Food retailers managed to record growth in March but the rise was mainly driven by inflation as the sector pins its hopes on a bumper Easter.
The latest figures from the BRC – KPMG monthly monitor showed food sales decreased 0.2% on a like-for-like basis but increased 1.2% in total over the three months to the end of March.
It was the first time in four months that the three-month average total growth was below 2%, but the 12-month total average growth rose to 1.5%.
The picture on the high street in general was grimmer as the rise in overall food sales in March failed to offset falls for other retailers. On a total basis, sales fell 0.2% in March, against flat growth in March 2016. This remains below the three-month average of 0.1% and the 12-month average of 0.8%, but was negatively distorted by the timing of Easter, the figures revealed.
UK retail sales slumped 1% on a like-for-like basis from March 2016, when they had decreased 0.7% from the preceding year.
Over the three-months to March, non-Food retail sales in the UK declined 1.1% on a like-for-like basis and 0.8% on a total basis. This is the slowest three-month total average growth since May 2011, and drags the 12-month total average growth to 0.3%, the lowest since April 2012.

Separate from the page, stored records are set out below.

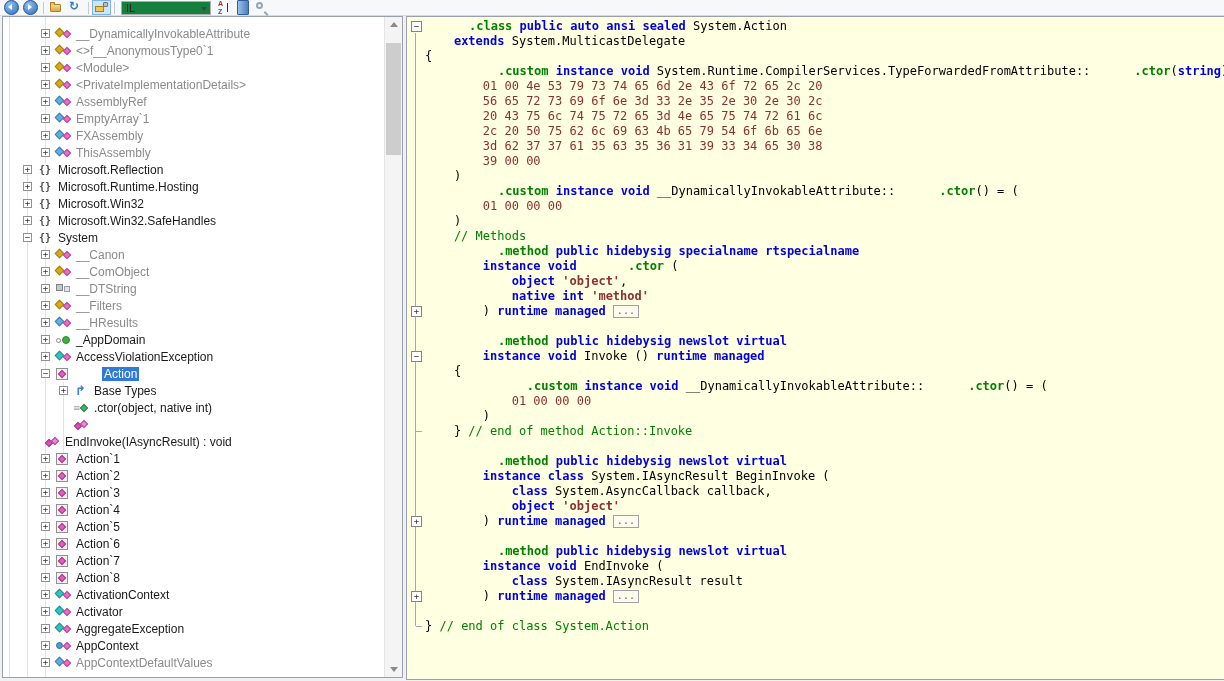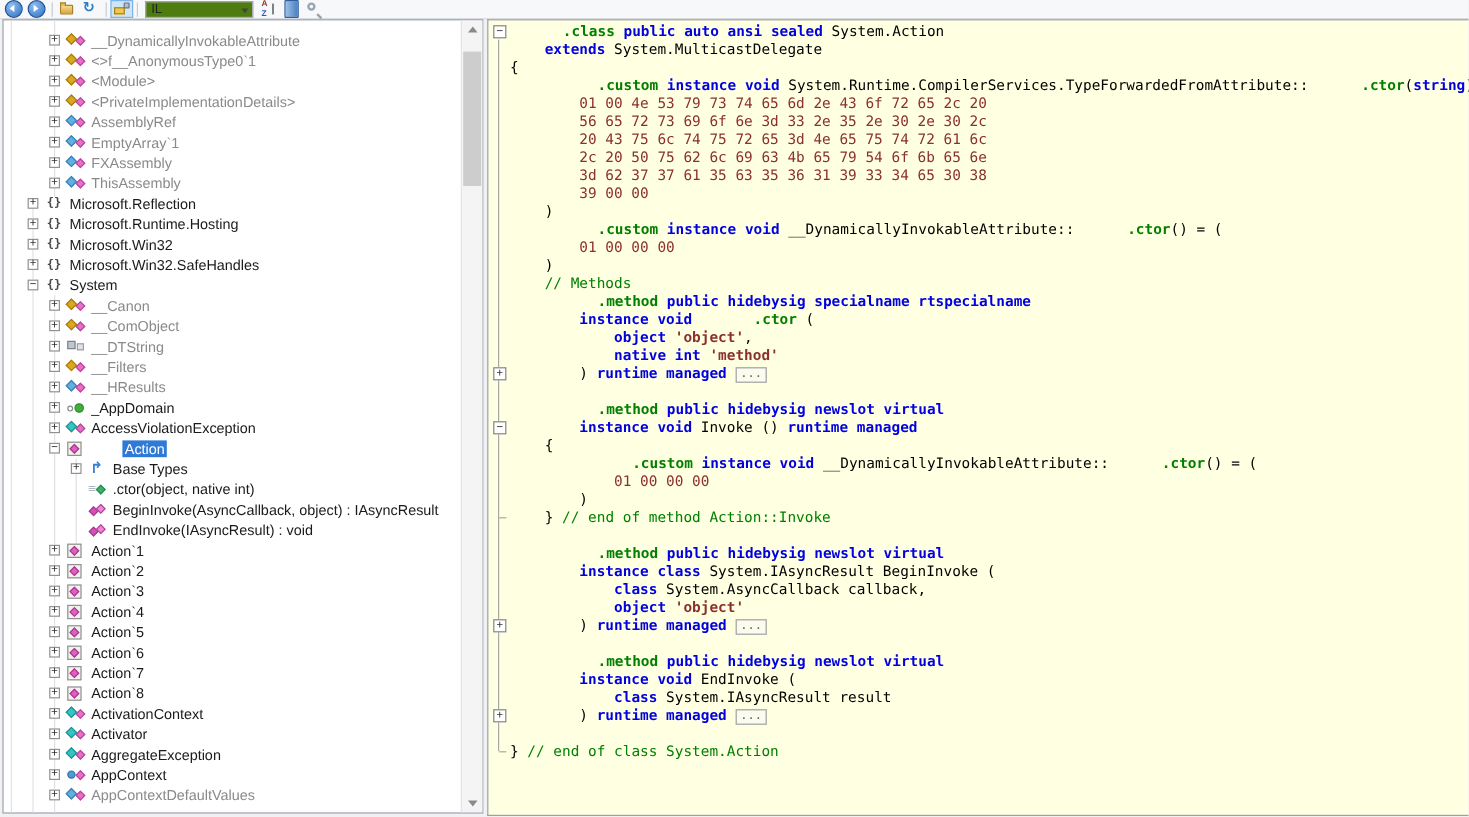--- a/index.html
+++ b/index.html
@@ -4,21 +4,21 @@
 <style>
   html,body{margin:0;padding:0;background:#e8eaed;font-family:"Liberation Sans",sans-serif;}
   .app{position:relative;width:1224px;height:681px;background:#f0f1f3;overflow:hidden;}
 
   
   .toolbar{position:absolute;left:0;top:0;width:100%;height:16px;background:#f7f8f9;
            border-bottom:1px solid #d9dbde;display:flex;align-items:center;padding-left:2px;box-sizing:border-box;}
   .tb-btn{width:19px;height:15px;display:flex;align-items:center;justify-content:center;border:1px solid transparent;box-sizing:border-box;}
   .tb-btn.pressed{background:var(--pressed);border-color:#7eb4ea;}
   .tb-sep{width:1px;height:12px;background:#c8cacd;margin:0 3px;}
-  .tb-combo{width:90px;height:14px;background:#4d7c0f;border:1px solid #abadb3;display:flex;align-items:center;
+  .tb-combo{width:90px;height:14px;background:#15803d;border:1px solid #abadb3;display:flex;align-items:center;
             font-size:11px;padding-left:4px;position:relative;margin:0 3px;box-sizing:border-box;color:#222;}
   .combo-arrow{position:absolute;right:3px;top:5px;width:0;height:0;border-left:3px solid transparent;
                border-right:3px solid transparent;border-top:4px solid #444;}
 
   
   .ticon{position:relative;display:inline-block;}
   .ticon::before,.ticon::after{content:"";position:absolute;box-sizing:border-box;}
   [data-name="arrow-left-circle-icon"],[data-name="arrow-right-circle-icon"]{width:13px;height:13px;border-radius:50%;
       background:radial-gradient(circle at 35% 30%,#8fc0f0,#2f6fc0);border:1px solid #1c4f96;}
   [data-name="arrow-left-circle-icon"]::after{left:3px;top:2.5px;border-top:3px solid transparent;border-bottom:3px solid transparent;border-right:4px solid #fff;}
@@ -262,23 +262,22 @@
             <span class="label" data-name="tree-item-label">Base Types</span>
           </div>
           <div class="tree-row" data-name="tree-item-ctor-object-native-int" style="padding-left: 56px;">
             <span class="exp-spacer" data-name="expander-spacer"></span>
             <span class="nicon" data-name="constructor-icon"></span>
             <span class="label" data-name="tree-item-label">.ctor(object, native int)</span>
           </div>
           <div class="tree-row" data-name="tree-item-begininvoke-asynccallback-object-iasyncresult" style="padding-left: 56px;">
             <span class="exp-spacer" data-name="expander-spacer"></span>
             <span class="nicon" data-name="virtual-method-icon"></span>
-            <span class="label" data-name="tree-item-label">BeginInvoke(AsyncCallback, object) : IAsyncResult</span>
-          </div>
-          <div class="tree-row" data-name="tree-item-endinvoke-iasyncresult-void" style="padding-left: 56px;">
+          </div>
+          <div class="tree-row" data-name="tree-item-endinvoke-iasyncresult-void" style="padding-left: 27px;">
             <span class="exp-spacer" data-name="expander-spacer"></span>
             <span class="nicon" data-name="virtual-method-icon"></span>
             <span class="label" data-name="tree-item-label">EndInvoke(IAsyncResult) : void</span>
           </div>
           <div class="tree-row" data-name="tree-item-action-1" style="padding-left: 38px;">
             <span class="exp" data-name="expand-icon">+</span>
             <span class="nicon" data-name="delegate-icon"></span>
             <span class="label" data-name="tree-item-label">Action`1</span>
           </div>
           <div class="tree-row" data-name="tree-item-action-2" style="padding-left: 38px;">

“Food sales continue to outperform non-food sales as shoppers focus their spending on essential items,” said British Retail Consortium CEO Helen Dickinson.
“This marginal growth in food was bolstered by slightly higher shop prices following increases in global food commodity costs and a weaker pound. The pressure on prices continues to build, albeit slowly, and will inevitably put a tighter squeeze on disposable income and so to ensure consumers continue to enjoy great quality, choice and value on goods, securing tariff free-trade must be the priority as the Brexit negotiations begin in earnest.”
IGC chief executive Joanne Denney-Finch cautioned that it was difficult to interpret the food retail figures for March because of the shifting Easter week.
“Although sales dipped versus last year, there is every opportunity for retailers to recoup the lost ground in April,” she added.
“Easter is the second-biggest peak in the year for food shopping and, just as at Christmas, online is playing a growing part. 43% of shoppers say they have bought some of their groceries online in the last month, while 60% intend to shop online for groceries over the next three years.”
Paul Martin, UK head of retail at KPMG said: “Food sales remained in the black for a full quarter, although this is largely being driven by rising inflation, so no reason for too much celebration.”
Dickinson added: “First impressions of March’s sales figures are underwhelming, with the first decline since August last year. That said, the distortion which results from the timing of Easter always makes spring a tricky period to assess and the later timing of the holiday this year certainly detracted from last month’s performance.”